In 2008, analysis indicated (P = 0.0015) that the mean number of adult P. vandinei emerging in cone emergence cages placed to the west of host trees was larger than in cages placed to the east of host trees, or in cages placed between trees or in an adjacent field (Table 1). In 2009, analysis indicated (P = 0.0002) that the mean numbers of adult P. vandinei emerging in cone emergence cages placed at the base of host trees (to the east or the west) were larger than in cages placed between trees or in an adjacent field in 2009 (Table 1).
MEAN NUMBER (±SEM) OF ADULT P. VANDINEI EMERGING IN CONE EMERGENCE CAGES PLACED AT THE BASE OF A HOST TREE (POUTERIA SAPOTA: SAPOTACEAE) (EAST OR WEST OF THE TREE), BETWEEN TREES, OR IN AN ADJACENT FIELD IN 2008 AND 2009 (N = 20).

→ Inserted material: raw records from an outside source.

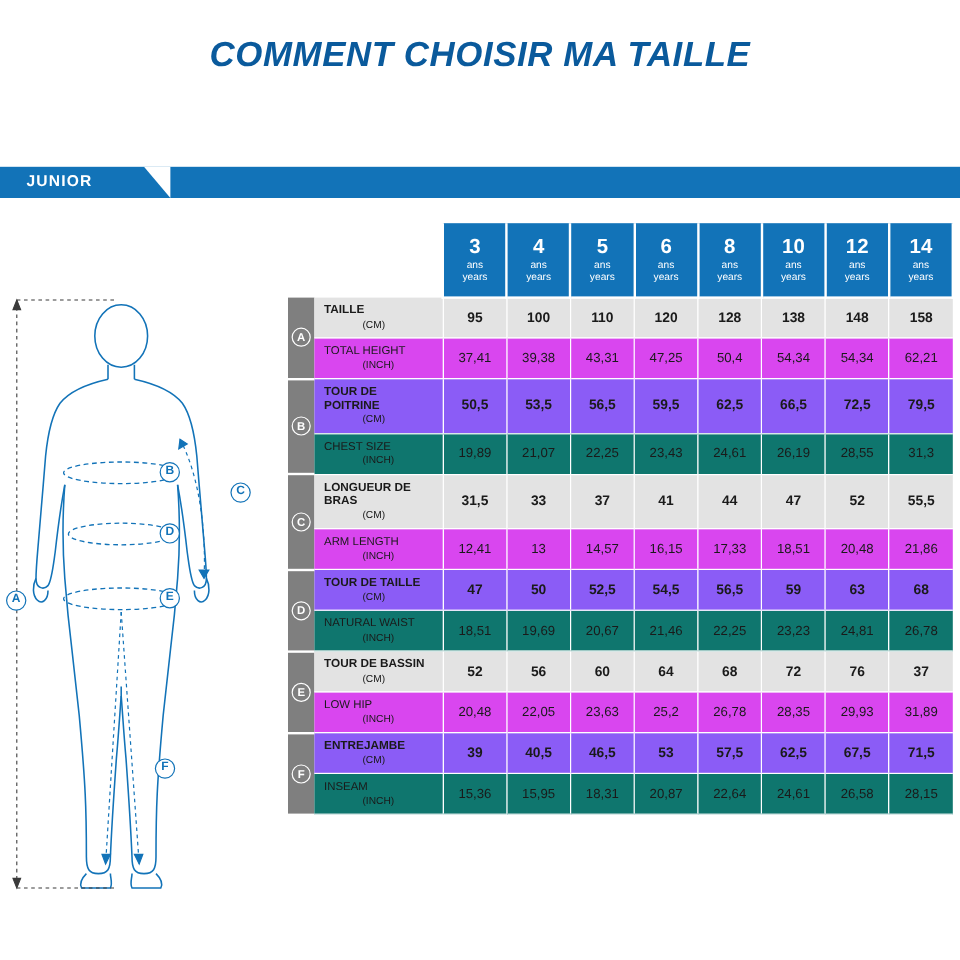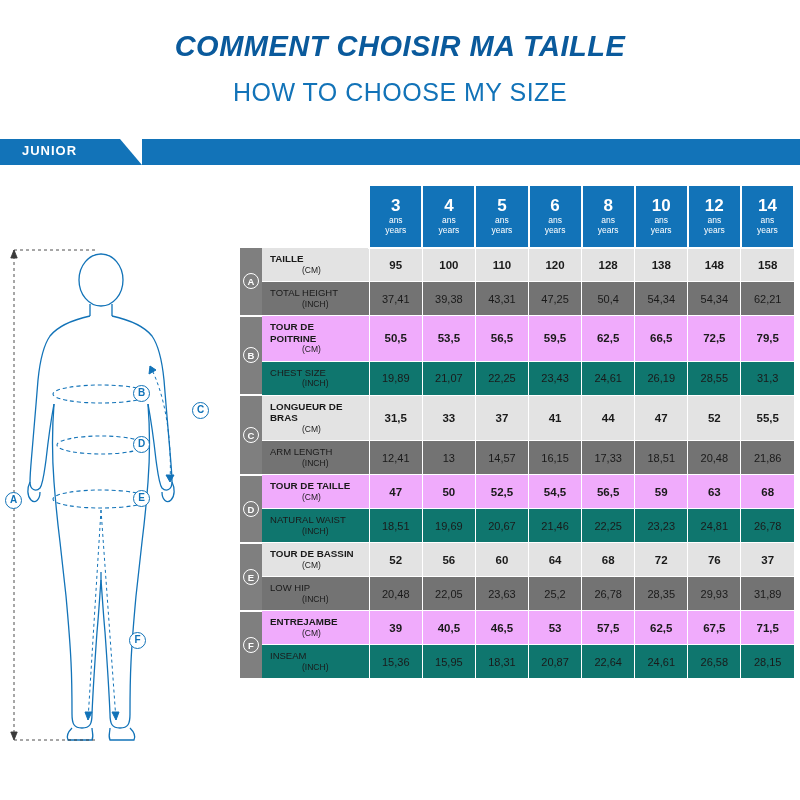--- a/index.html
+++ b/index.html
@@ -170,7 +170,6 @@
 <div id="page">
 
   <div class="title-main">COMMENT CHOISIR MA TAILLE</div>
-  <div class="title-sub">HOW TO CHOOSE MY SIZE</div>
 
   <div class="banner"></div>
   <div class="banner-notch"></div>

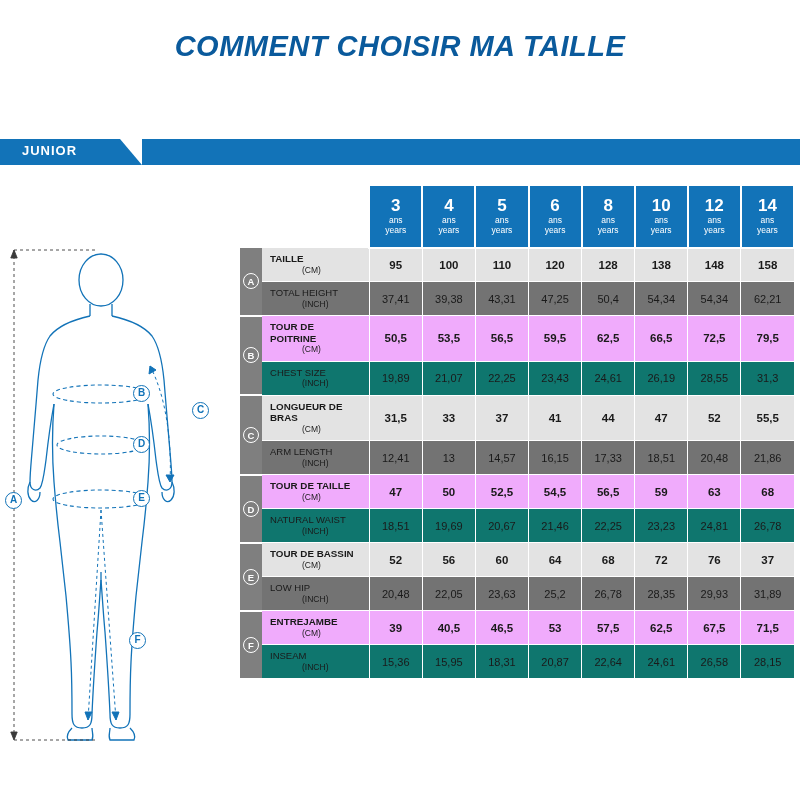--- a/index.html
+++ b/index.html
@@ -144,7 +144,7 @@
 
   
   tr.row-cm td.label-cell, tr.row-cm td.val-cell { background: #e3e3e3; }
-  tr.row-in td.label-cell, tr.row-in td.val-cell { background: #737373; }
+  tr.row-in td.label-cell, tr.row-in td.val-cell { background: #d946ef; }
   tr.row-cm.alt td.label-cell, tr.row-cm.alt td.val-cell { background: #f0abfc; }
   tr.row-in.alt td.label-cell, tr.row-in.alt td.val-cell { background: #0f766e; }
 

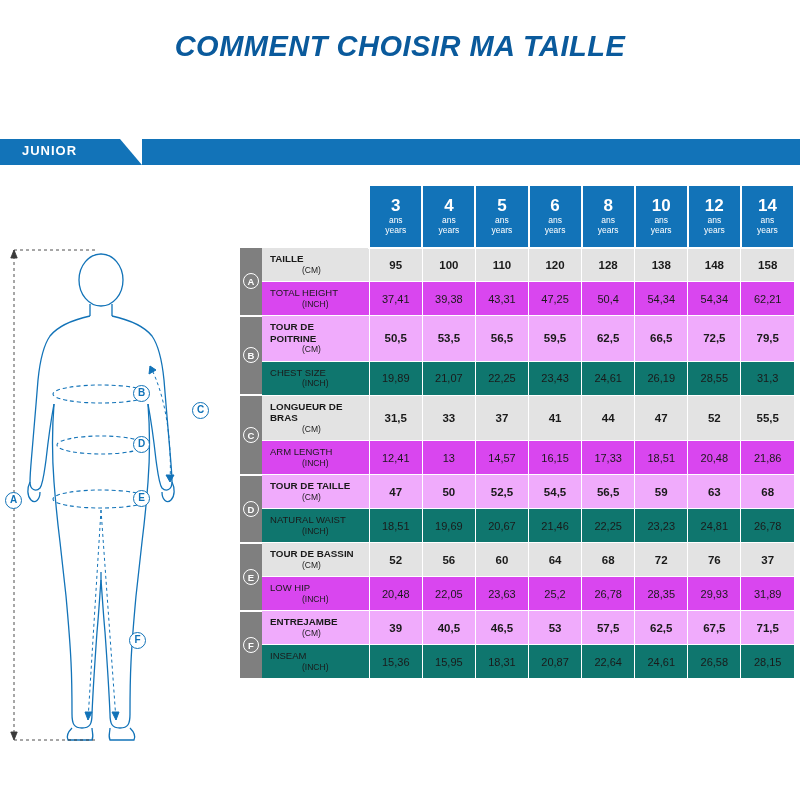--- a/index.html
+++ b/index.html
@@ -145,7 +145,7 @@
   
   tr.row-cm td.label-cell, tr.row-cm td.val-cell { background: #e3e3e3; }
   tr.row-in td.label-cell, tr.row-in td.val-cell { background: #d946ef; }
-  tr.row-cm.alt td.label-cell, tr.row-cm.alt td.val-cell { background: #f0abfc; }
+  tr.row-cm.alt td.label-cell, tr.row-cm.alt td.val-cell { background: #8b5cf6; }
   tr.row-in.alt td.label-cell, tr.row-in.alt td.val-cell { background: #0f766e; }
 
   .small-unit { font-weight: normal; font-size: 8.5px; display: block; margin-left: 32px; }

MEANS FOLLOWED BY THE SAME LETTER WITHIN A COLUMN WERE NOT DETERMINED TO BE SIGNIFICANTLY DIFFERENT: FOR 2008 DATA, DF = 76, 3, F = 5.68, P = 0.0015; FOR 2009 DATA, DF = 76, 3, F = 7.68, P = 0.0002.

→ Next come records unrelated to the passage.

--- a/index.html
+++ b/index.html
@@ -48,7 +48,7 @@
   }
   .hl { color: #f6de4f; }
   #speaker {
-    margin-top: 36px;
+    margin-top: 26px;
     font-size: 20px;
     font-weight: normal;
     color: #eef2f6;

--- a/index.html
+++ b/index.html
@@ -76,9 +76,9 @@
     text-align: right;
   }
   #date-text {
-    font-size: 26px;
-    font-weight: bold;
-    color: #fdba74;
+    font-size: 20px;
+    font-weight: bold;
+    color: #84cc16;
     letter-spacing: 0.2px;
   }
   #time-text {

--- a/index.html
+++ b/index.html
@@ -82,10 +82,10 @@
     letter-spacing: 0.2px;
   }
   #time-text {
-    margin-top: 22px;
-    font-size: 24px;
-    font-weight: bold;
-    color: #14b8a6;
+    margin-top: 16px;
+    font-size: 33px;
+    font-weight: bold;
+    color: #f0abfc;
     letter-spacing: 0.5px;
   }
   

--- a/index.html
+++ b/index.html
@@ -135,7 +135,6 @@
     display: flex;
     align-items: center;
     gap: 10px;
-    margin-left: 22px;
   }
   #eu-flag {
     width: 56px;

There were numerically fewer beetles captured in cages placed in the field in 2009. This can be explained by the fact that the cages having been in place for more than a year effectively excluded oviposition by gravid females.
Evidence to support the hypothesis that more P. vandinei would be caught in traps placed to the west of the tree was only observed in 2008. In 2009 cages placed to the east of host trees were as effective as cages placed to the west of the tree and cages placed at the base of the tree trapped more beetles than cages placed between host trees or cages placed in an adjacent field. Cone emergence cages placed in an adjacent field caught significantly fewer adults the second year but cages within the orchard caught similar numbers of beetles the first and second years, except traps to the east of the tree, which caught more beetles the second year. This suggests that oviposition may be occurring not at the base of the host trees as has been thought, but in adjacent grass fields.